To make this immediate appropriate for LlamaIndex capabilities, we have to wrap this immediate right into a Immediate class.

from llama_index.core.prompts.prompts import SimpleInputPromptquery_wrapper_prompt = SimpleInputPrompt(QUERY_PROMPT)

For together with the mannequin from HuggingFace, we have to embrace the HuggingFaceLLM occasion with all of the parameters and System immediate. This explicit class is liable for loading an LLM from HuggingFace with the outlined parameters and cargo into the reminiscence with format suitable with LlamaIndex.

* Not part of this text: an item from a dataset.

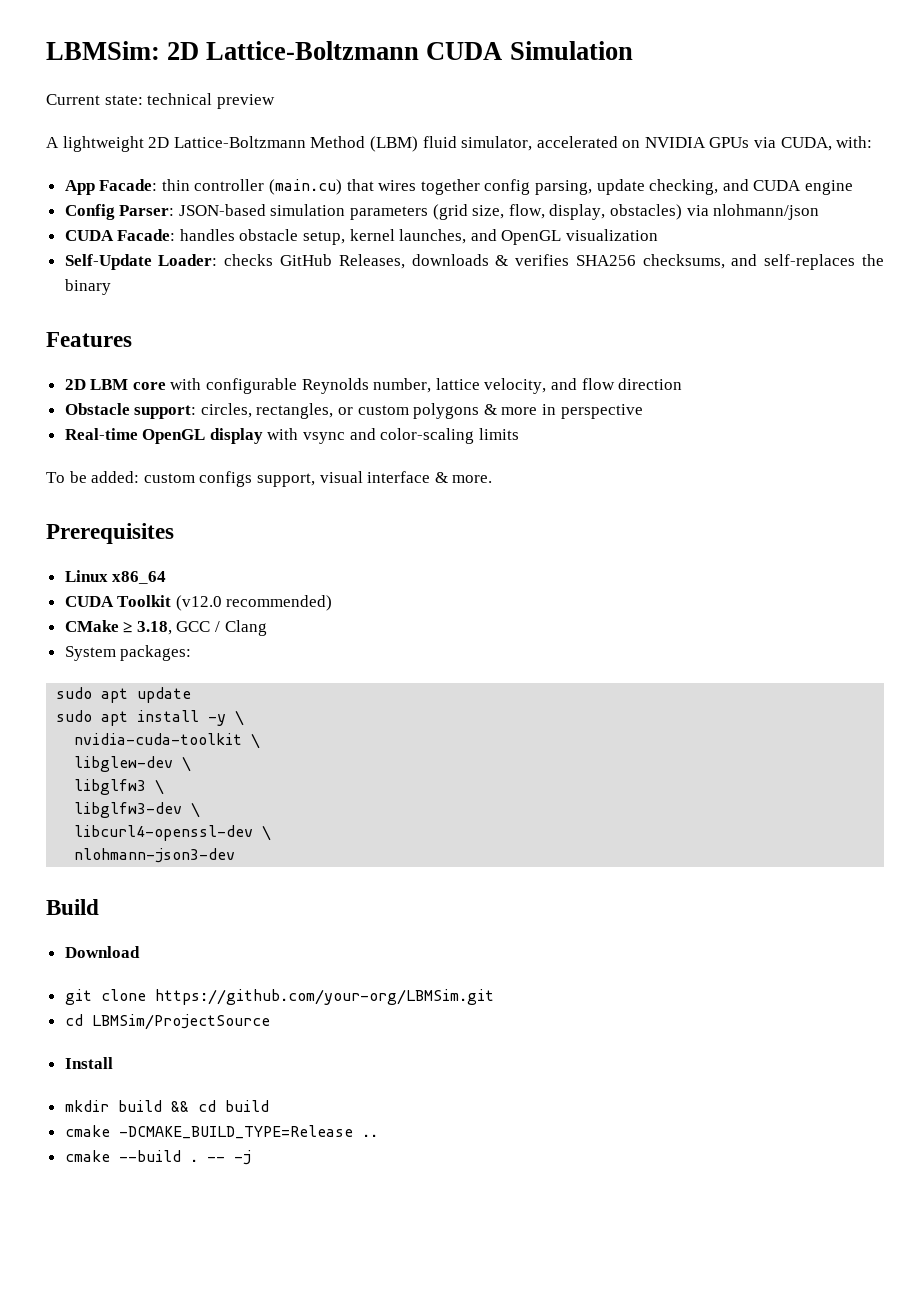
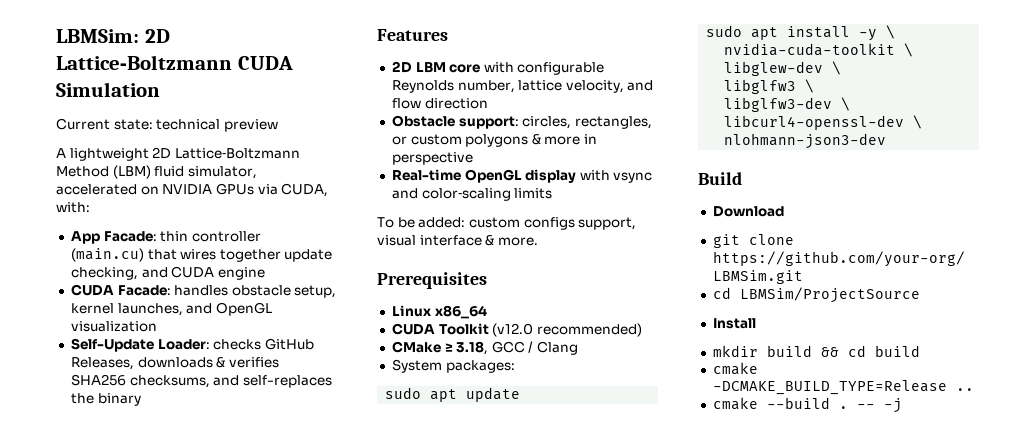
- App Facade: thin controller (main.cu) that wires together config parsing, update checking, and CUDA engine
+ App Facade: thin controller (main.cu) that wires together update checking, and CUDA engine
- Config Parser: JSON-based simulation parameters (grid size, flow, display, obstacles) via nlohmann/json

We’d additionally want an embedding mannequin for changing person queries in addition to context into embeddings, on this explicit we will probably be utilizing Langchain embeddings and extra particularly HuggingFace embeddings.

from llama_index.llms.huggingface import HuggingFaceLLM
from langchain.embeddings.huggingface import HuggingFaceEmbeddings
from llama_index.embeddings.langchain import LangchainEmbeddingllm = HuggingFaceLLM(
context_window=self.config.context_window, 
max_new_tokens=self.config.max_new_tokens, 
generate_kwargs={"temperature": self.config.temperature,
"do_sample": False}, 
system_prompt=SYSTEM_PROMPT, 
query_wrapper_prompt=query_wrapper_prompt, 
tokenizer_name=self.config.llm, 
model_name=self.config.llm, 
device_map=self.config.system, 
model_kwargs={"torch_dtype": torch.float16, 
"load_in_4bit": self.config.bit_4, 
"token": self.config.hf_token}
)
embed_model = LangchainEmbedding(
HuggingFaceEmbeddings(model_name=self.config.embedding)
)

All these are a number of steps of processing and must included collectively which is able to work as a easy single occasion service context, linking all these embedding and LLM mannequin collectively, prepared for inference. To make issues simpler, LlamaIndex offers a ServiceContext class for doing simply that.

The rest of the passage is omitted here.